▶ _Your goal_:
All that is wanted is a word-for-word copy of the data from its first line to the line containing "(203, 219) none", both included.

▶ _Change detection data_:
_ _ _ _ _ _ _
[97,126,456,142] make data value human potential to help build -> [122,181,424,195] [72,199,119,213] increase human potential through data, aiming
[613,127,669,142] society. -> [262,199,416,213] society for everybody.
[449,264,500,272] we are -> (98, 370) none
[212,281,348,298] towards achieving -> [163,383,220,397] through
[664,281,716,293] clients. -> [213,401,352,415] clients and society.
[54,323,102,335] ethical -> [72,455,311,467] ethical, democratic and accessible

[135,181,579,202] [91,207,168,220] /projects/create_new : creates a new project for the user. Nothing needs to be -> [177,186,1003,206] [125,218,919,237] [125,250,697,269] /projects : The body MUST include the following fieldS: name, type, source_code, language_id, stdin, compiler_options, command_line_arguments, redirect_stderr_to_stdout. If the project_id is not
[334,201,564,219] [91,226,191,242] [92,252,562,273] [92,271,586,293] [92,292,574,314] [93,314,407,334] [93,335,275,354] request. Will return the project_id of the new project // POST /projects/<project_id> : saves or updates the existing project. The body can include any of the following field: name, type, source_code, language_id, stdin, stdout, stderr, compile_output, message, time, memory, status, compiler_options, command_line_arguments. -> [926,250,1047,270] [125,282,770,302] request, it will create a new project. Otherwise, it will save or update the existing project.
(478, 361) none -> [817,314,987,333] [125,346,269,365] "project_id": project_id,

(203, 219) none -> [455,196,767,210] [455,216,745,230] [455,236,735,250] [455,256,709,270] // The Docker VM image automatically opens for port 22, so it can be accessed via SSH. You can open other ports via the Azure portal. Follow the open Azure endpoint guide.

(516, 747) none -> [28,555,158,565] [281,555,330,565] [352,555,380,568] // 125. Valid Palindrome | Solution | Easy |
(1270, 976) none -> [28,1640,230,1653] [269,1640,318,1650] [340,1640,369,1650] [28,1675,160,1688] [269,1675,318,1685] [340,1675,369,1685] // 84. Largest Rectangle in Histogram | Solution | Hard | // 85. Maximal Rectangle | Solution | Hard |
_ _ _ _ _ _ _
▶ _Reply_:
[97,126,456,142] make data value human potential to help build -> [122,181,424,195] [72,199,119,213] increase human potential through data, aiming
[613,127,669,142] society. -> [262,199,416,213] society for everybody.
[449,264,500,272] we are -> (98, 370) none
[212,281,348,298] towards achieving -> [163,383,220,397] through
[664,281,716,293] clients. -> [213,401,352,415] clients and society.
[54,323,102,335] ethical -> [72,455,311,467] ethical, democratic and accessible

[135,181,579,202] [91,207,168,220] /projects/create_new : creates a new project for the user. Nothing needs to be -> [177,186,1003,206] [125,218,919,237] [125,250,697,269] /projects : The body MUST include the following fieldS: name, type, source_code, language_id, stdin, compiler_options, command_line_arguments, redirect_stderr_to_stdout. If the project_id is not
[334,201,564,219] [91,226,191,242] [92,252,562,273] [92,271,586,293] [92,292,574,314] [93,314,407,334] [93,335,275,354] request. Will return the project_id of the new project // POST /projects/<project_id> : saves or updates the existing project. The body can include any of the following field: name, type, source_code, language_id, stdin, stdout, stderr, compile_output, message, time, memory, status, compiler_options, command_line_arguments. -> [926,250,1047,270] [125,282,770,302] request, it will create a new project. Otherwise, it will save or update the existing project.
(478, 361) none -> [817,314,987,333] [125,346,269,365] "project_id": project_id,

(203, 219) none -> [455,196,767,210] [455,216,745,230] [455,236,735,250] [455,256,709,270] // The Docker VM image automatically opens for port 22, so it can be accessed via SSH. You can open other ports via the Azure portal. Follow the open Azure endpoint guide.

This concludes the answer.